Source data
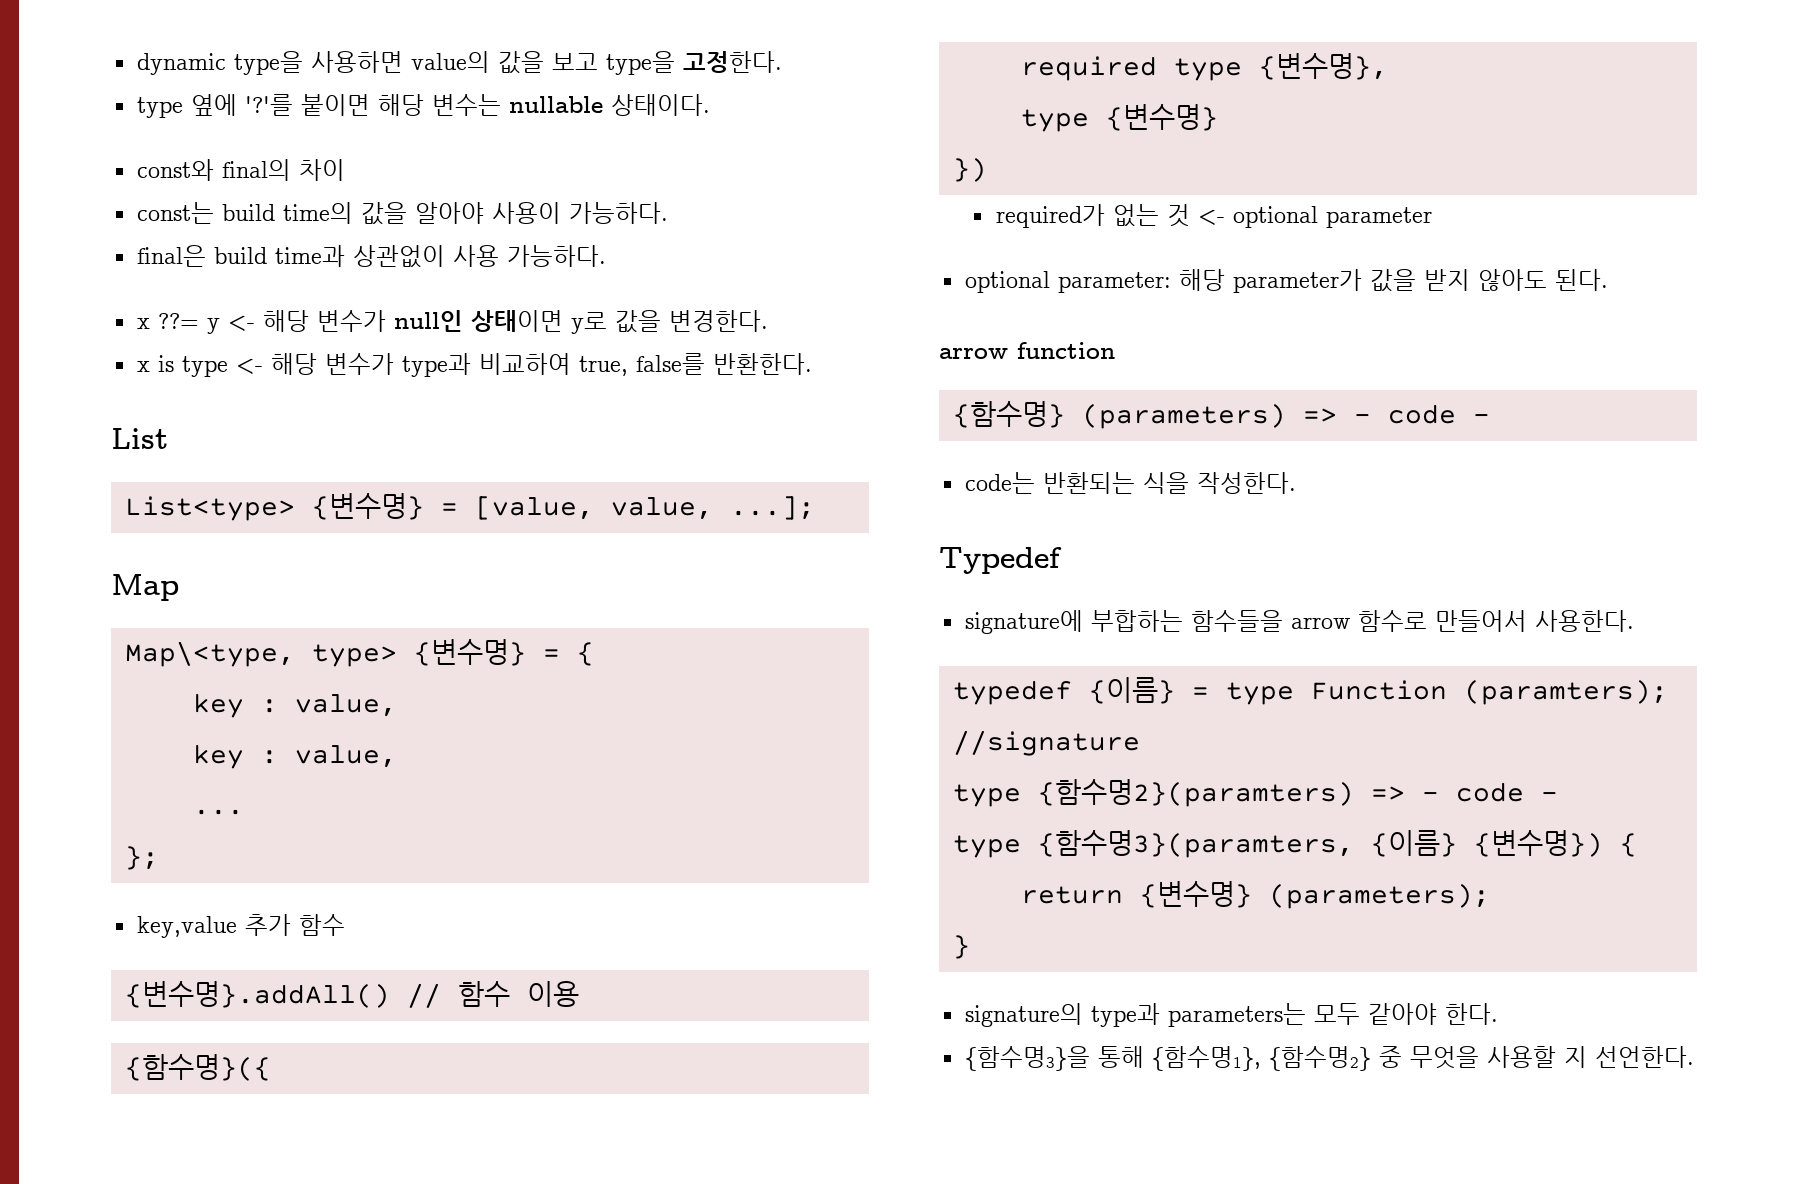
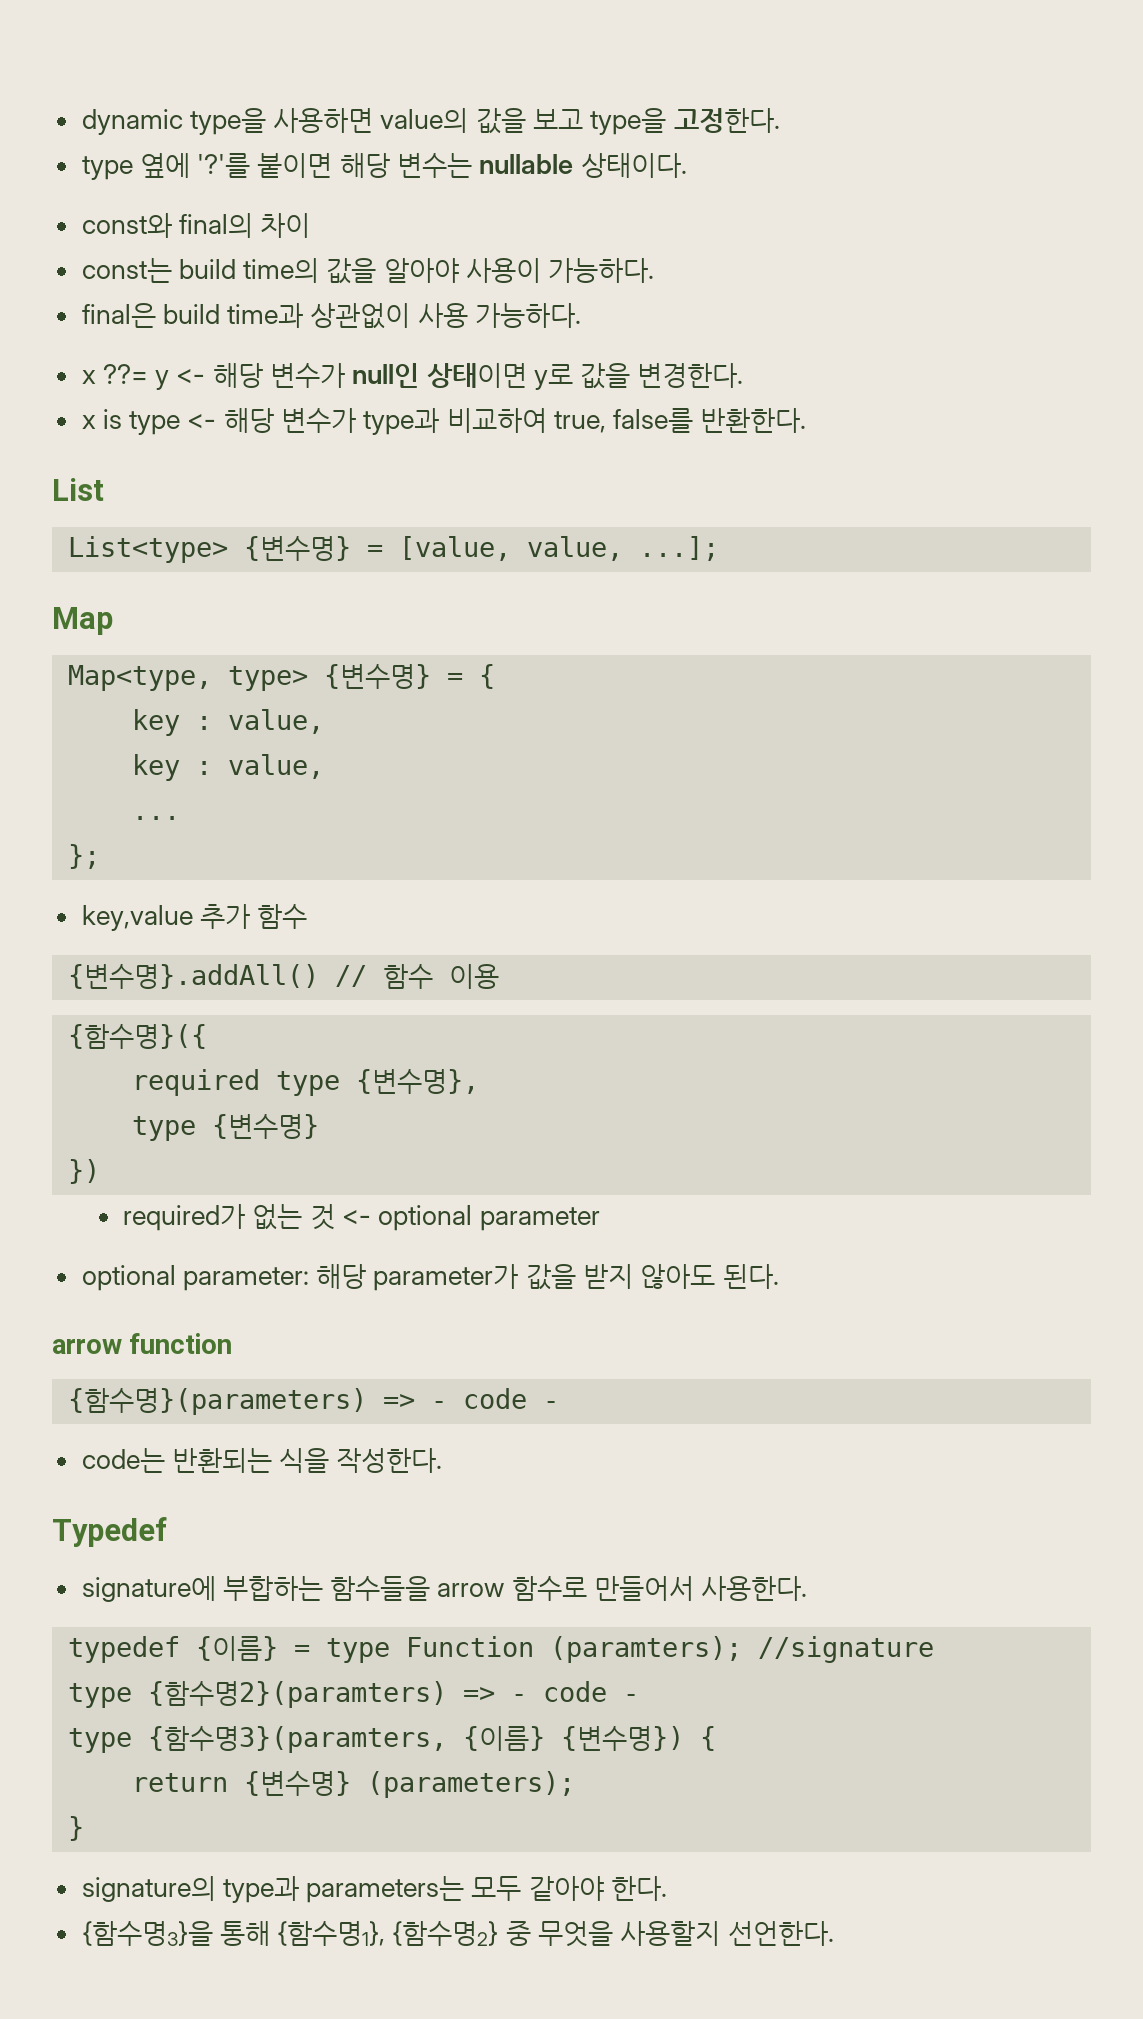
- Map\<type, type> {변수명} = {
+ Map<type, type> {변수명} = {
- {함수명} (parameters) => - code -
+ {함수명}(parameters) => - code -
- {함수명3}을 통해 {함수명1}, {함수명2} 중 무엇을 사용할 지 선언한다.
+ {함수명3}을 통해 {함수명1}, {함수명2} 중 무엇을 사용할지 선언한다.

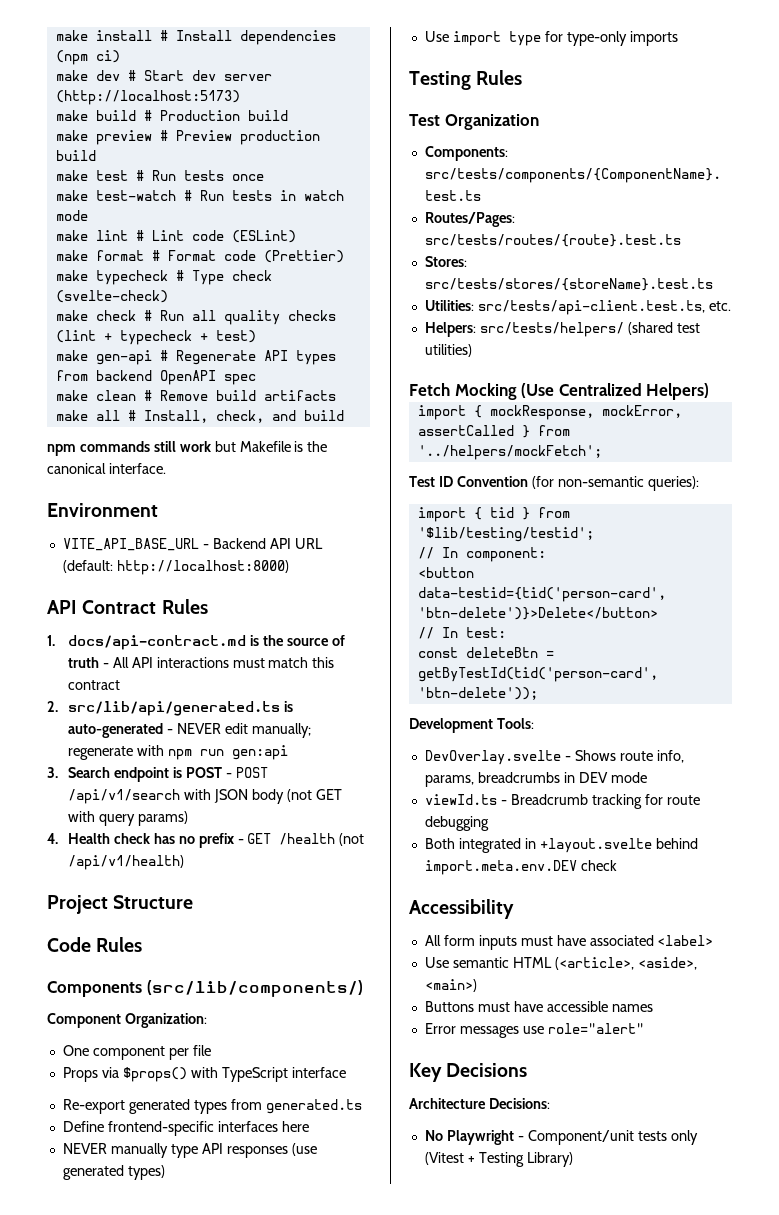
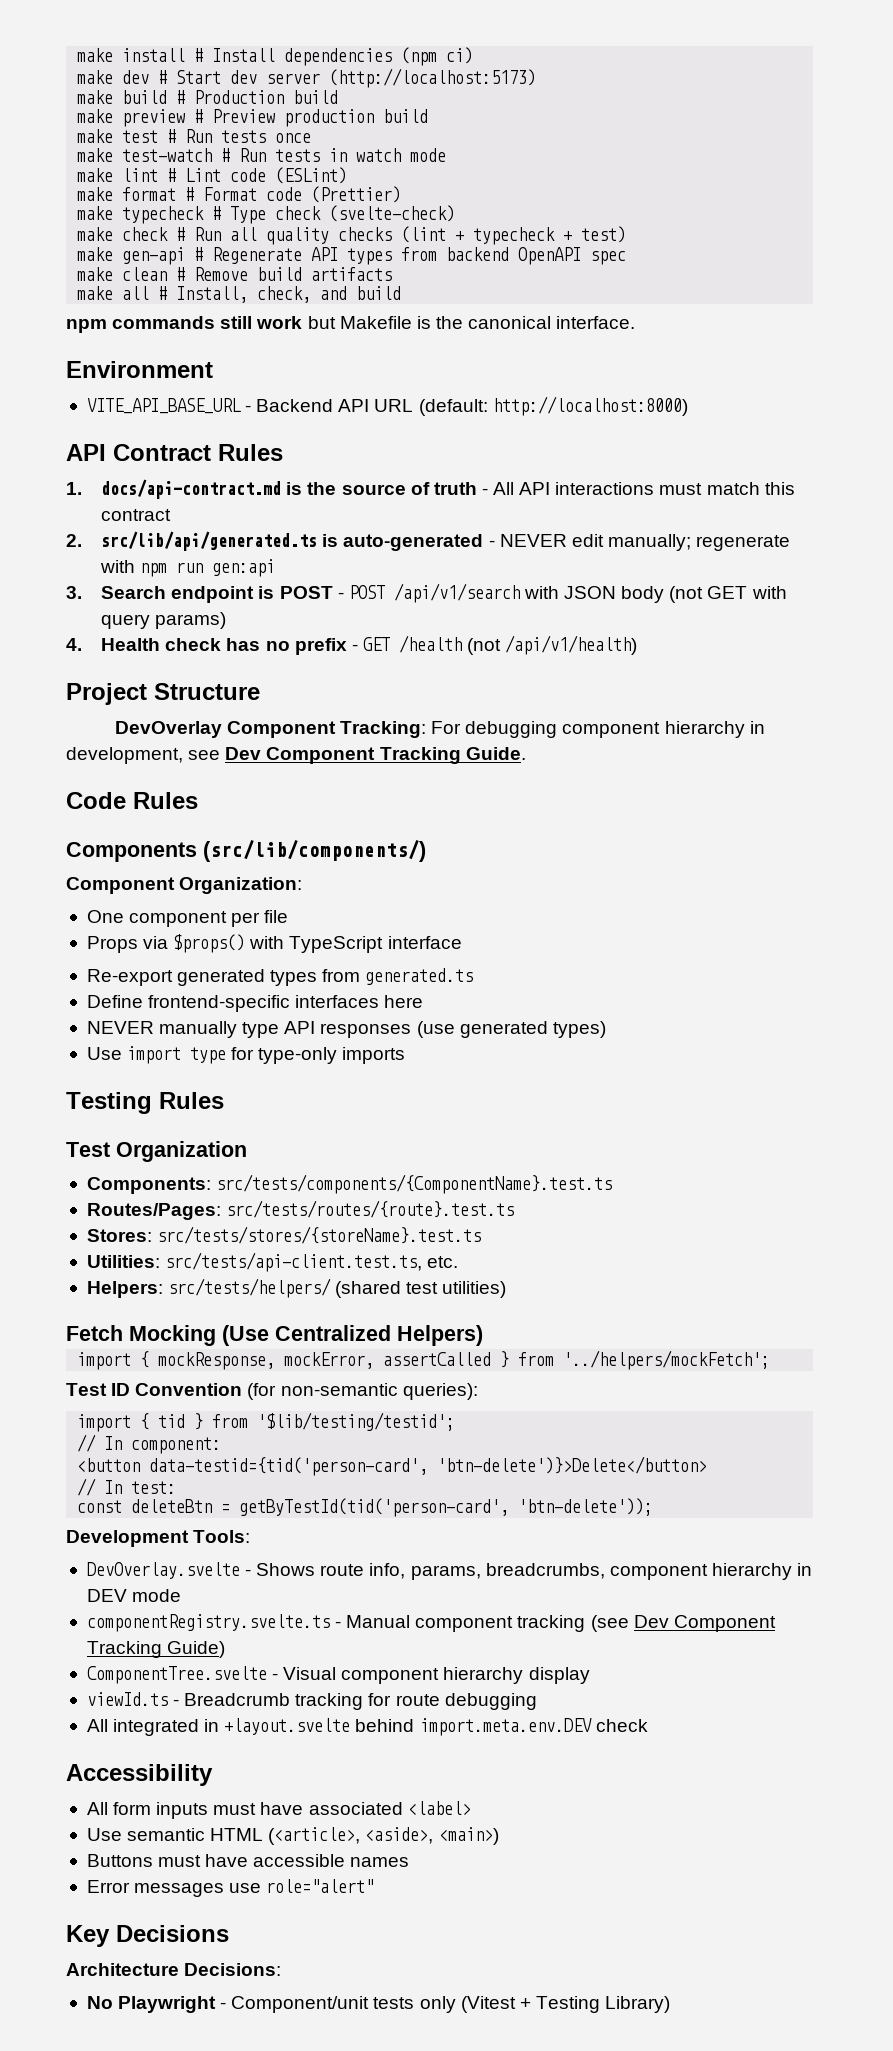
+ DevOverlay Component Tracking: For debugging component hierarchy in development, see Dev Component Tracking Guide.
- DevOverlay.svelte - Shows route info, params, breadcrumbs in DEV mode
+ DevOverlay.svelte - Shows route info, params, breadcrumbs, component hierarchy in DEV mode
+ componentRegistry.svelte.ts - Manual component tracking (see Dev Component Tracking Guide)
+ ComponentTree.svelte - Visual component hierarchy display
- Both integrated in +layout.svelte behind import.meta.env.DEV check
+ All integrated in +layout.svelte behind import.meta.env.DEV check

◆ **What is being asked**
Determine how many lines of the records contain the word "breadcrumbs". Reply with the number by itself.

◆ **Result**
2